Passion and Fantasy through the Photographic Lense

Friday, Feb 7 – 21, 2020

1000 W. North Ave
3rd Fl.
Chicago, IL 60642

Madron Gallery presents Passion and Fantasy through the Photographic Lense, now on view through February 21, 2020. Three different generations of photographers – Stan Malinowski (b. 1936), Marc Hauser (1953 - 2019), and Nicholas Azzaro (b. 1982) — explore the 1980s, capturing fashion, travel, and human fantasies.

The 1980s was a decade with the mindset of more is more. It was an eclectic time, especially for fashion, featuring bold styles, colors, and accessories. After working as an in-house photographer for Playboy, Stan Malinowski captured the birth of the "supermodel", photographing models that defined the decade such as Andie MacDowell, Iman, Christie Brinkley, and Janice Dickinson. Using both color and black and white film, Malkinowski creates images of pure passion and fantasy with dramatic landscapes, wild life, big cities, color, and the female form.

Nicholas Azzaro, inspired by Malinowski’s work, captures a contemporary interpretation of 1980s fashion photography. Layered belts, chunky jewelry, tracksuits, spandex, miniskirts, high heels, and fur are on full display with dramatic lighting, mixed with monochromatic backdrops in the studio and abstract and bold street scenes.  Azzaro’s photographs are a sweet valentine to the bold fashion of the 1980s.

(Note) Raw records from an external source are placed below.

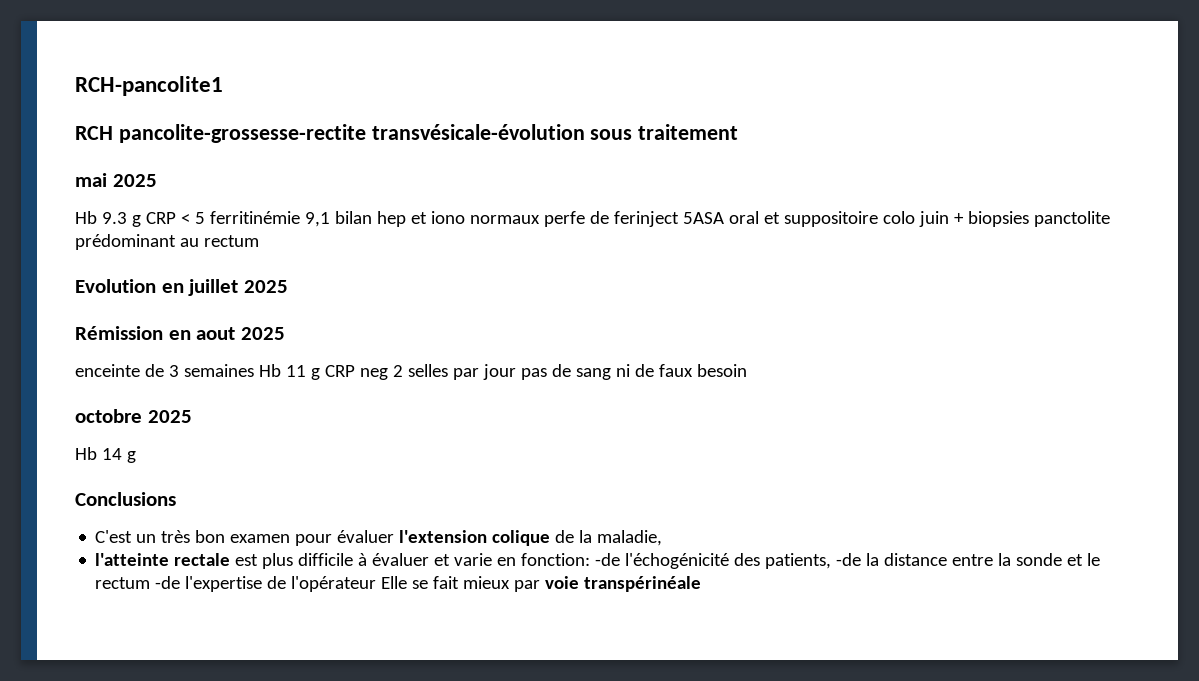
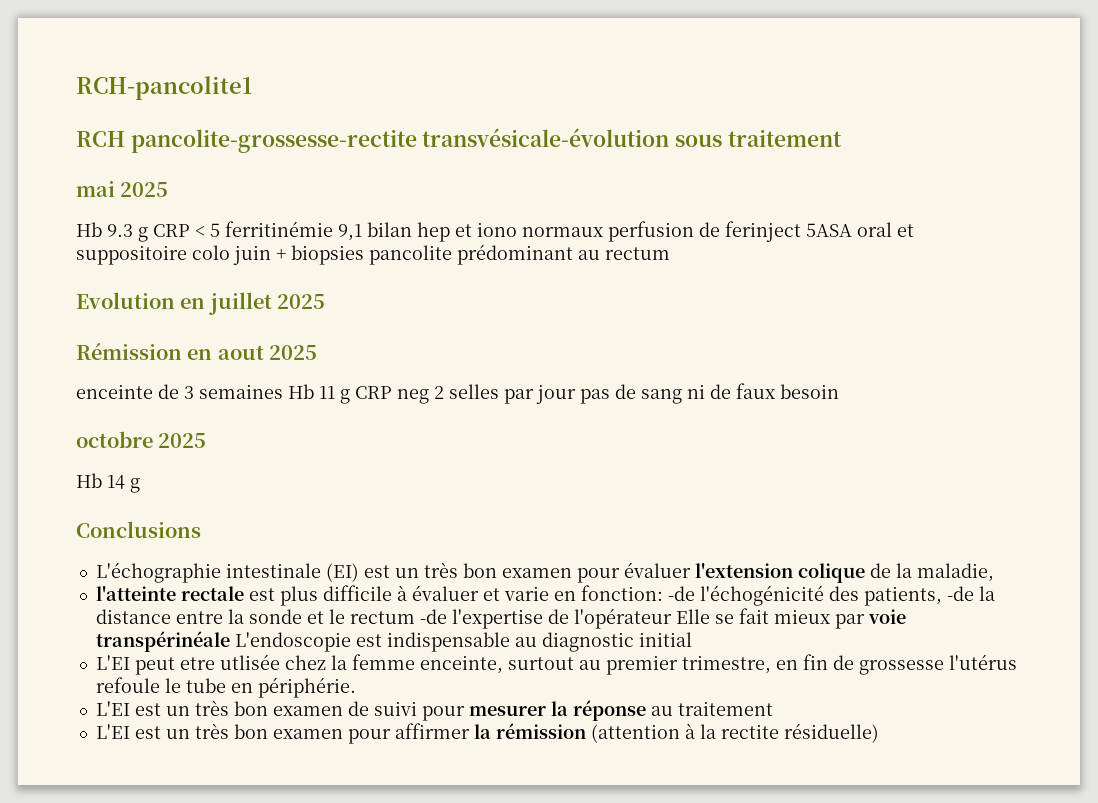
- Hb 9.3 g CRP < 5 ferritinémie 9,1 bilan hep et iono normaux perfe de ferinject 5ASA oral et suppositoire colo juin + biopsies panctolite prédominant au rectum
+ Hb 9.3 g CRP < 5 ferritinémie 9,1 bilan hep et iono normaux perfusion de ferinject 5ASA oral et suppositoire colo juin + biopsies pancolite prédominant au rectum
- C'est un très bon examen pour évaluer l'extension colique de la maladie,
+ L'échographie intestinale (EI) est un très bon examen pour évaluer l'extension colique de la maladie,
- l'atteinte rectale est plus difficile à évaluer et varie en fonction: -de l'échogénicité des patients, -de la distance entre la sonde et le rectum -de l'expertise de l'opérateur Elle se fait mieux par voie transpérinéale
+ l'atteinte rectale est plus difficile à évaluer et varie en fonction: -de l'échogénicité des patients, -de la distance entre la sonde et le rectum -de l'expertise de l'opérateur Elle se fait mieux par voie transpérinéale L'endoscopie est indispensable au diagnostic initial
+ L'EI peut etre utlisée chez la femme enceinte, surtout au premier trimestre, en fin de grossesse l'utérus refoule le tube en périphérie.
+ L'EI est un très bon examen de suivi pour mesurer la réponse au traitement
+ L'EI est un très bon examen pour affirmer la rémission (attention à la rectite résiduelle)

At the age of 13, Marc Hauser received his first Brownie camera. Soon after, his natural talent was discovered, leading to an apprenticeship at Playboy magazine at the age of 14.  Known for his black and white commercial photography of celebrities such as Patti Smith, John Mellencamp, and Michael Jordan, as well as his flamboyant personality and brazen self-promotion, Hauser’s nostalgic perspective of Cuban life in the 1980s explores a softer, quieter side of the photographer. Photographed during a time when US citizens were not allowed to visit Cuba, Hauser’s street photography with its sepia toned prints capture a forbidden culture and its people. Intimate in nature the photographs express a range of emotions including joy, romance, nostalgia, longing, comedy, and sadness.

Madron Gallery proudly offers an extensive inventory of American paintings, drawings, and prints from 1890–1940, as well as a collection of modern and contemporary art from local artists.